Single-Instance Storage for Mastering High-Volume Content Storage
As managing storage is ever more critical, single-instance storage can reduce your storage footprint and save you money.
by Steve Jones
With the explosion in the volume of data and documents, increased regulatory demands, and the skyrocketing all-in cost of physical storage, enterprises are reaching a crisis point in their ability to store, manage, and retrieve information. Although there are a number of solutions that can help reduce the physical space occupied by content, one of the most effective and contemporary approaches that can dramatically reduce demand is single-instance storage (SIS). In fact, this approach can offer the single largest operational cost reduction opportunity and has proven to reduce storage needs by as much as 90 percent for some enterprises.
SIS eliminates duplication and increases efficiency by keeping only one copy of content that multiple users or computers share. This technique can be implemented in file systems, e-mail server software, data backup, and other storage solutions.
Beyond office documents such as Word, Excel, PowerPoint, e-mail messages, and music and video files, the concept of single instance storage is particularly beneficial in the world of high-volume transactional output (HVTO). HVTO is the term commonly associated with the millions of customer-facing statements, bills, invoices, and policies that enterprises produce on a regular basis.
These documents are traditionally stored in enterprise content management (ECM) systems. Although ECM vendors typically offer compression options, they fall far short of what single instancing can offer when dealing with the newer, high-resolution, graphically rich, customer-facing content that is increasingly being produced in PDF format today.
Very few legacy or modern ECM solutions have actually taken any action to reduce the storage footprint of this content beyond basic compression scenarios. Unfortunately, older compression schemes, when applied to graphically rich document output, don’t generate a satisfactory reduction in storage size. Adding to the challenge of ever-expanding content creation and increasing individual document size is the compliance and discovery mandates that require information be retained and available for extended periods of time. Given that it can cost on average between $20 and $30 per GB per month to sustain digital storage -- and multiply that cost over several years -- this can present a monumental and ongoing problem for enterprises.
To understand how single instancing can deliver significant benefits, consider how high-volume documents are created and their make-up. High volume documents are produced in massive batches by corporate applications and composition engines on a recurring basis. Examples include credit card statements, utility bills, insurance benefits forms, etc. These are produced every billing period and either mailed or made available online through a corporate self service channel.

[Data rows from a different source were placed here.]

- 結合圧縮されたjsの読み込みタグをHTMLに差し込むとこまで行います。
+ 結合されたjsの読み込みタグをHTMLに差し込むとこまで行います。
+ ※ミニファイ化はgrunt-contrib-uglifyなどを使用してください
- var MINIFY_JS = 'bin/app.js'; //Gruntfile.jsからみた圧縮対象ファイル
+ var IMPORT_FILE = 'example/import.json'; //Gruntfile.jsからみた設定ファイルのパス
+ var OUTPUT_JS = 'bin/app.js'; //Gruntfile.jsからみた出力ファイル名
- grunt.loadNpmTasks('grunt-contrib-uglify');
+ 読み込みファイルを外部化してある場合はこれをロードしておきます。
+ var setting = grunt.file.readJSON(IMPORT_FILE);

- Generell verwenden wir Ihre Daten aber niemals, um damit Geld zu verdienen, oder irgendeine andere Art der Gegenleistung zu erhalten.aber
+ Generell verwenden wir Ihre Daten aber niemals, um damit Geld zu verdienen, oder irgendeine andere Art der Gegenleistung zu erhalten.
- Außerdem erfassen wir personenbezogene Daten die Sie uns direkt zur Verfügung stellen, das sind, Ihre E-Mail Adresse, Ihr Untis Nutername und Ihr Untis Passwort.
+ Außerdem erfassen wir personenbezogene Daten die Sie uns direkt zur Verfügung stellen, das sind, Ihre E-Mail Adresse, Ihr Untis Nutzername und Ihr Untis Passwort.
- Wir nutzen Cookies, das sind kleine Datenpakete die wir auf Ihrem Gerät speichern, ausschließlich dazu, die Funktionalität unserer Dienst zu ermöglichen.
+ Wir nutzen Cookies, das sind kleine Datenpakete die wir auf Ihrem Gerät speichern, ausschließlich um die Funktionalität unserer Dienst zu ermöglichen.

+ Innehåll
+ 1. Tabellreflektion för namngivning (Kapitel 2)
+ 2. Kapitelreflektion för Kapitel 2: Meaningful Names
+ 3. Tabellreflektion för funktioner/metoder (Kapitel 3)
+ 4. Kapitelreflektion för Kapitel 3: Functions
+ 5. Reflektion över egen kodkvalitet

Each individual document in a batch is designed to have the same look and feel. The only differentiator is the individual transaction data within the document -- such as the customer’s name and address, account number, banking line items, phone call lists, or usage statistics. The common “composition resources” -- the branding, the graphics, the fonts, the overlays, the marketing messages, and the terms and conditions -- are essentially identical across every single individual document. Increasingly, the majority of these types of statements are stored in PDF format. Each individual document -- made up of its unique transactional data and a complete set of the composition resources -- is stored inside the ECM solution. This effectively results in the common composition resources being stored over and over again for every customer.
Many large corporations produce millions of these documents every month and must store them for online access for 13 months to seven years (or longer), it is no wonder that their storage requirements are growing exponentially. The answer to conquering this mountain of content can be found in solutions specifically designed to reduce high-volume transactional document storage.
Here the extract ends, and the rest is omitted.